From a valuation perspective, as of the end of June the MSCI India ESG Enhanced Focus CTB Select Index maintained a P/E ratio of 27.8x and P/B of 4.2x. by comparison the MSCI India Index maintained a marginally lower P/E of 26.5x and same P/B ratio of 4.2x. The MSCI Emerging Markets Asia Index maintained a P/E of 17.7x and P/B of 1.8x.

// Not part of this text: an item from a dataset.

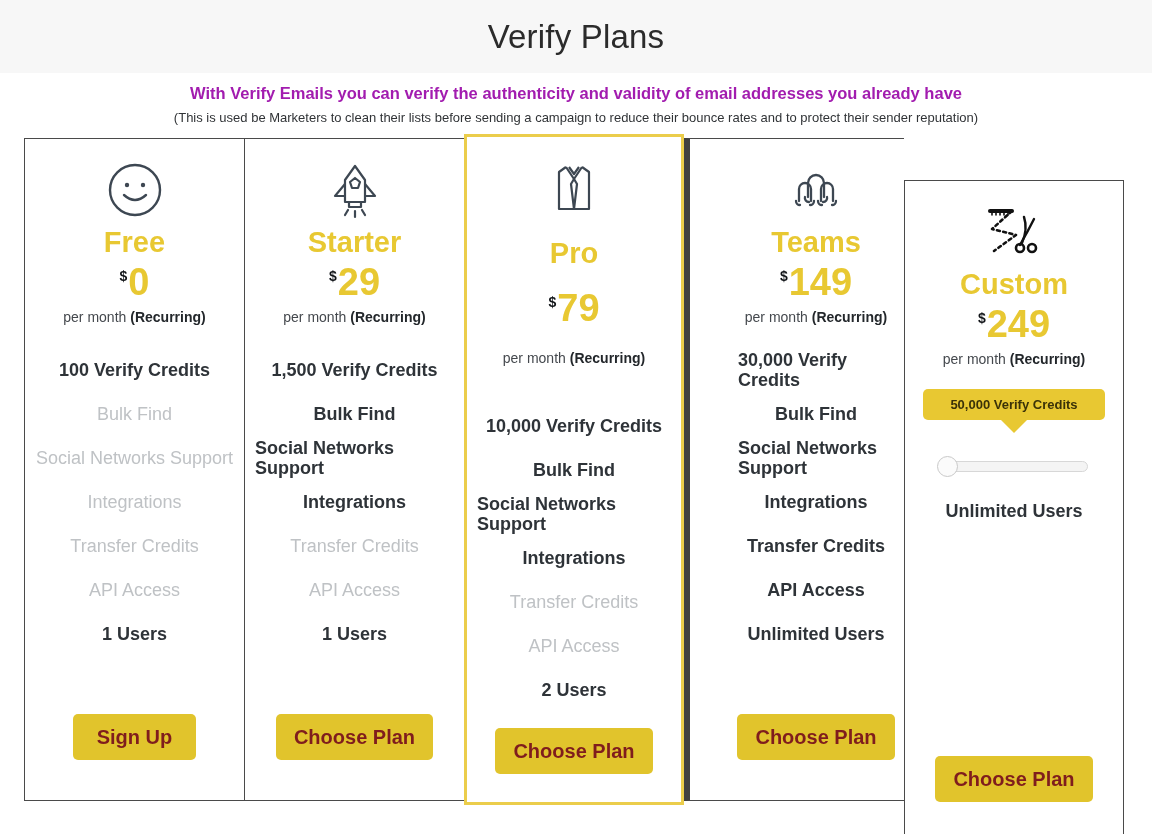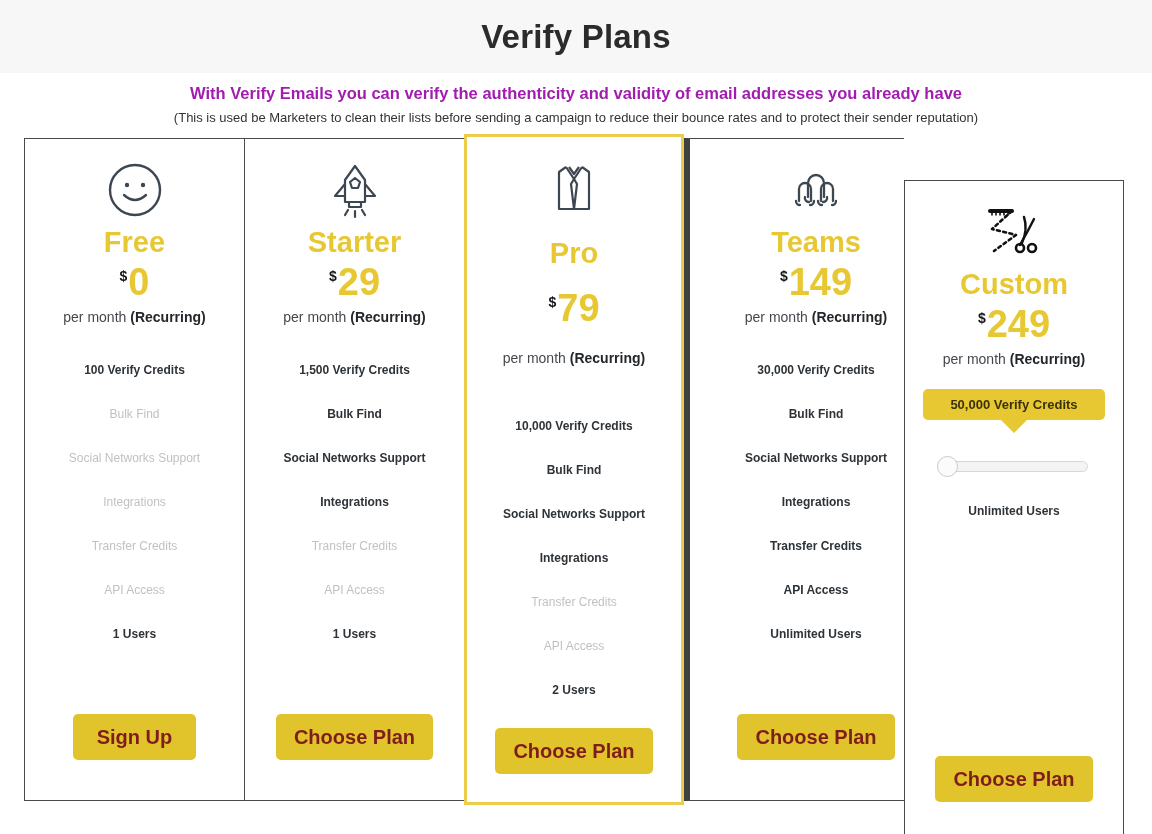"Verify Plans" .page-title { font-weight: 700 -> 400 }
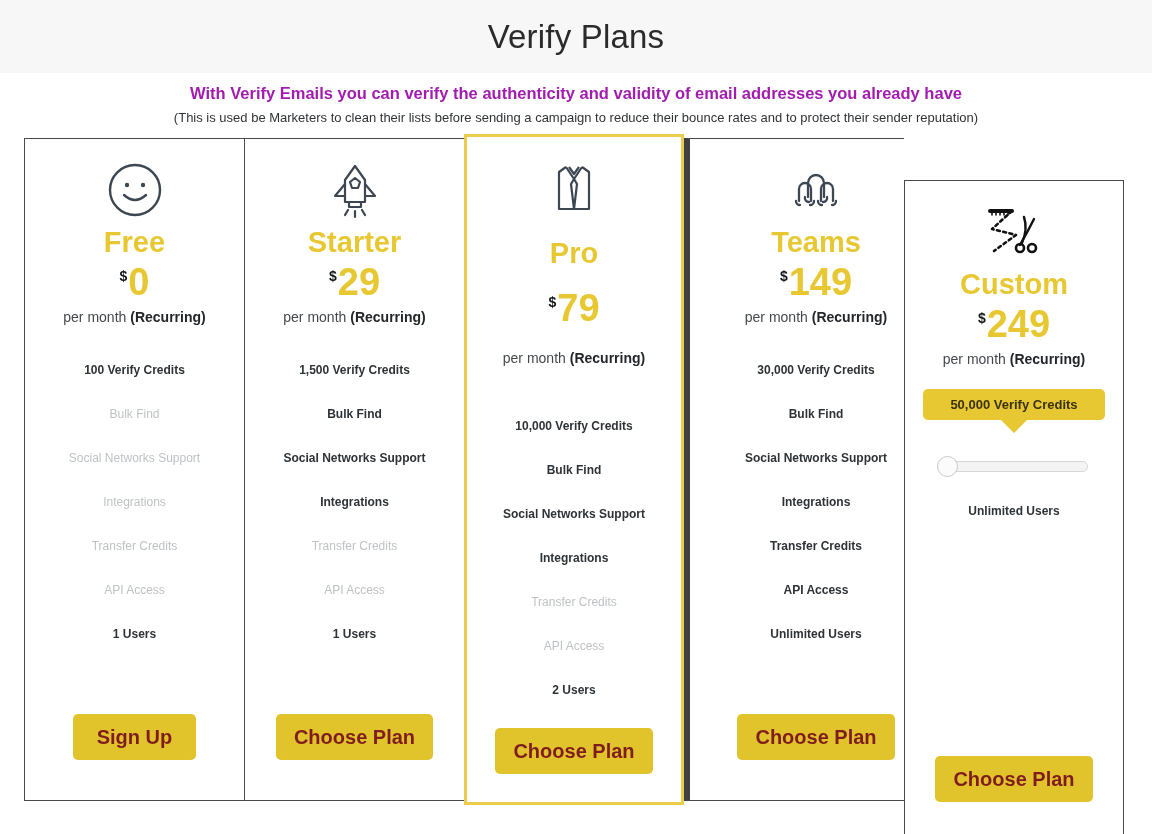"100 Verify Credits" .feature { font-size: 12px -> 18px; text-align: right -> left }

Acknowledging the election outcome while maintaining a commitment to fiscal prudence: Asia Decoded
The new July highs for India equities has coincided with optimistic anticipation to the first budget post-election of PM Modi's coalition government delivered on 23 July. According to Priyanka Kishore at Asia Decoded:
IMF raises India's growth outlook for FY24
The International Monetary Fund maintained in the mid-July World Economic Outlook Update that its growth forecast for India has been adjusted to a higher rate of 7.0% for this year. This revision was due to the positive carryover from the upward revisions in 2023, and the anticipated improvements in private consumption, especially in rural areas.
Reliance Industries: a diversified conglomerate with ongoing commitments to New Energy initiatives
As the biggest Index weight, Reliance Industries Limited comprised 9.4% of the MSCI India ESG Enhanced Focus CTB Select Index as of end June. Recognised as a Fortune Global 500 entity, over the past forty years, RIL has built a business that spans Retail, Digital Services, Media and Entertainment, Oil to Chemicals (O2C), Oil and Gas E&P and New Energy. The stock maintains a market value of US$240 billion. For FY24 (ended 31 Mar), Oil to Gas and Retail contributed the most to RIL’s revenue. RIL highlighted that the O2C segment's profitability was supported by strong global fuel demand and limited refining flexibility, while the downstream chemical industry faced challenging conditions. Despite these headwinds, the company maintained its leading positions and delivered a resilient performance through cost management and feedstock flexibility, with the KG-D6 block contributing significantly to India's domestic gas production and ongoing commitments to New Energy initiatives for sustainable growth. At the same time, the Group maintain that Reliance Retail is enhancing customer experiences through a robust omni-channel presence, offering unique product choices and superior in-store experiences, alongside digital commerce platforms that provide a wide brand catalogue. Additionally, the company is seeking to empower millions of merchants with innovative initiatives in the new commerce space.
Rising prominence of Indian equities and climate efforts
Indian equities are gaining prominence in global portfolios with increased MSCI EM Index weight, while India's climate efforts are pivotal globally. The iShares MSCI India Climate Transition ETF is a pioneering sustainable ETF focusing on decarbonization and issuers with strong ESG credentials.
India’s transition to a low-carbon economy represents a unique opportunity and it is expected that energy sector capex alone could grow from USD 100B in 2025 to USD 600B in 20503.